Gordon Bowker (1934–14 January 2019) was an English journalist and academic who wrote biographies of Malcolm Lowry, Lawrence Durrell, George Orwell and James Joyce.

Life and works
Bowker grew up in a Birmingham devastated by bombing during the second World War, where he attended grammar school at King Edward VI Camp Hill. At the age of 16, he struck out on his own by travelling to Australia for two years sheep farming, followed by three years in the RAF serving in Cyprus and Egypt. Bowker had always wanted to write, which drew him in to teaching back in Birmingham, qualifying from Saltley College in 1957.
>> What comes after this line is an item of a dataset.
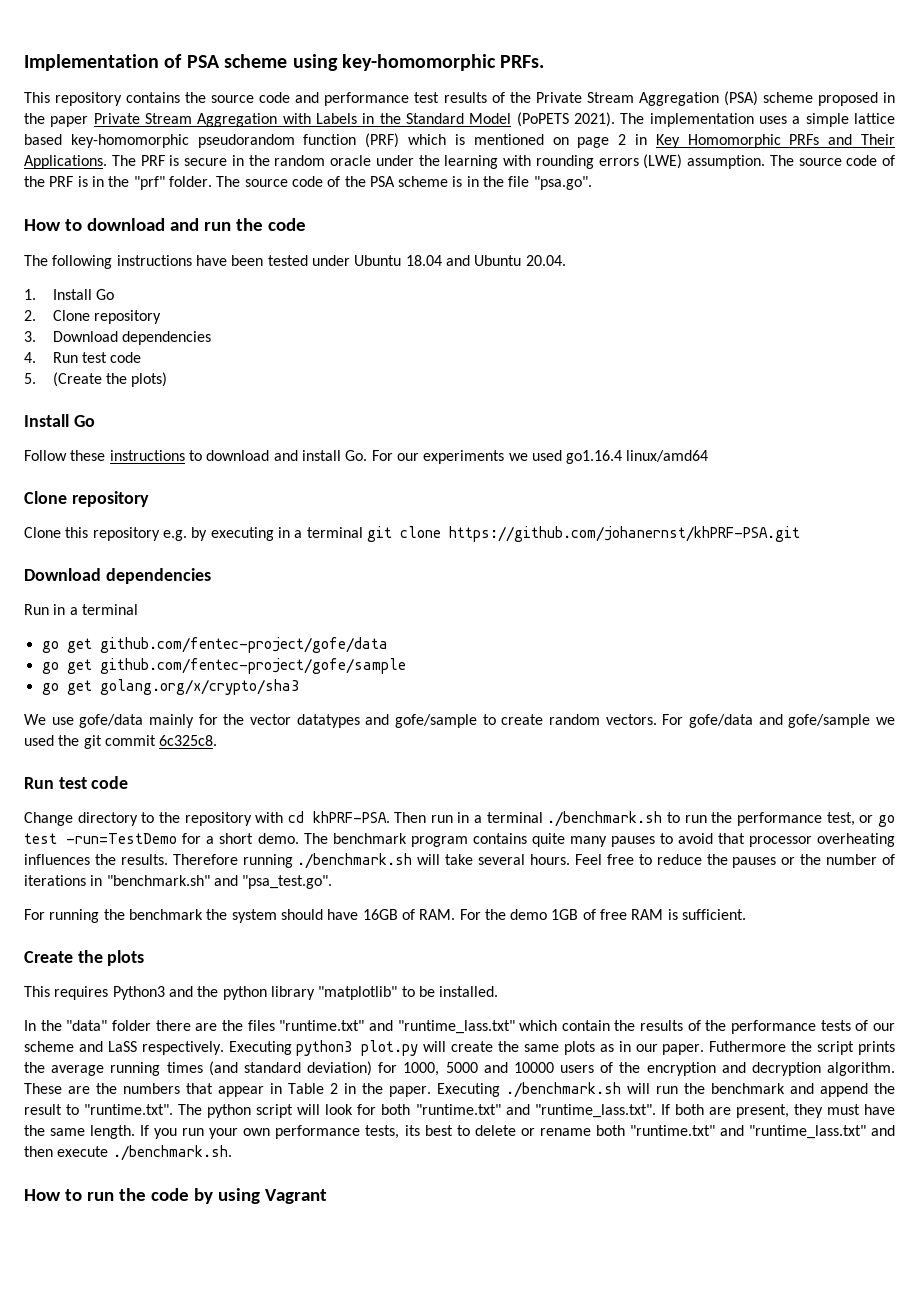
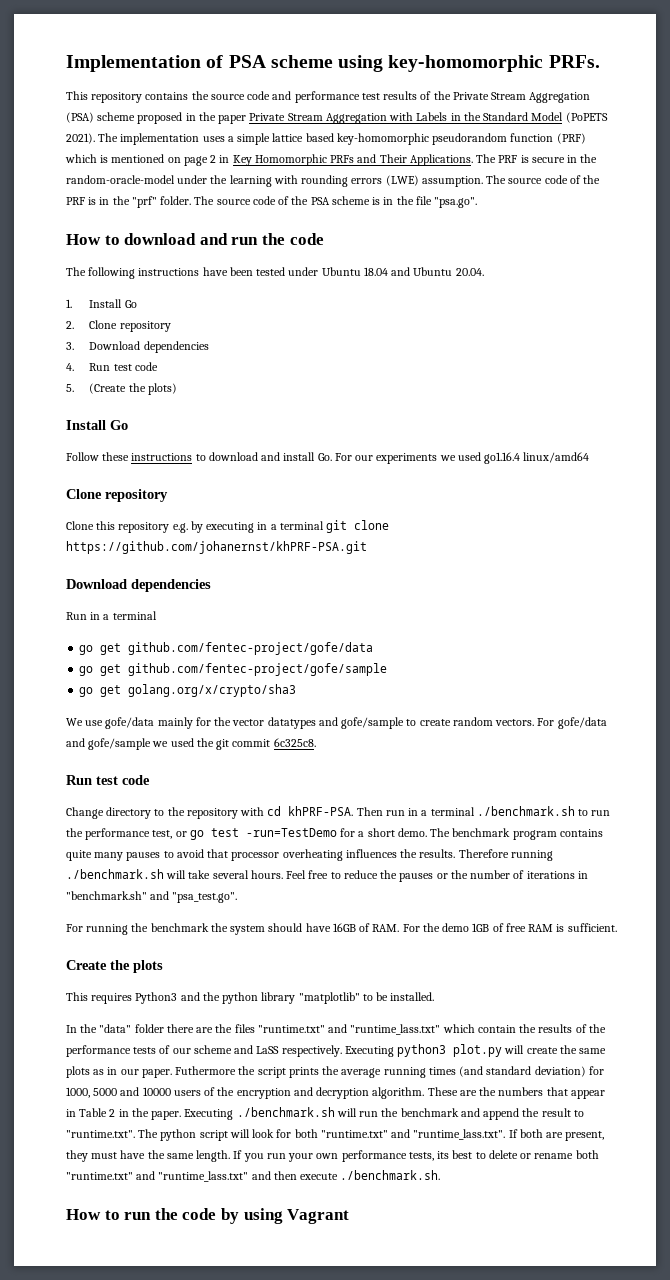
- The PRF is secure in the random oracle under the learning with rounding errors (LWE) assumption.
+ The PRF is secure in the random-oracle-model under the learning with rounding errors (LWE) assumption.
Later, he went on to read English, Sociology and Philosophy at Nottingham and London Universities, where he completed his Ph.D. Bowker was a lecturer at Goldsmiths' College from 1966 to 1991 when he began writing dramas and documentaries for radio and television as well as stories, articles and reviews for The Independent, The Observer, The Sunday Times, The Times Literary Supplement, The New York Times, Slightly Foxed, The London Magazine, Plays and Players, The Listener, The Times Educational Supplement and The Illustrated London News.

After leaving Goldsmiths' College in 1991, Bowker focused his attention on writing literary biography, starting with Pursued by Furies: a Life of Malcolm Lowry, which he originally published in 1993. His first biography became a New York Times Best Seller and "Notable Book of the Year" in 1995. The following year, Bowker published Through the Dark Labyrinth: a Biography of Lawrence Durrell.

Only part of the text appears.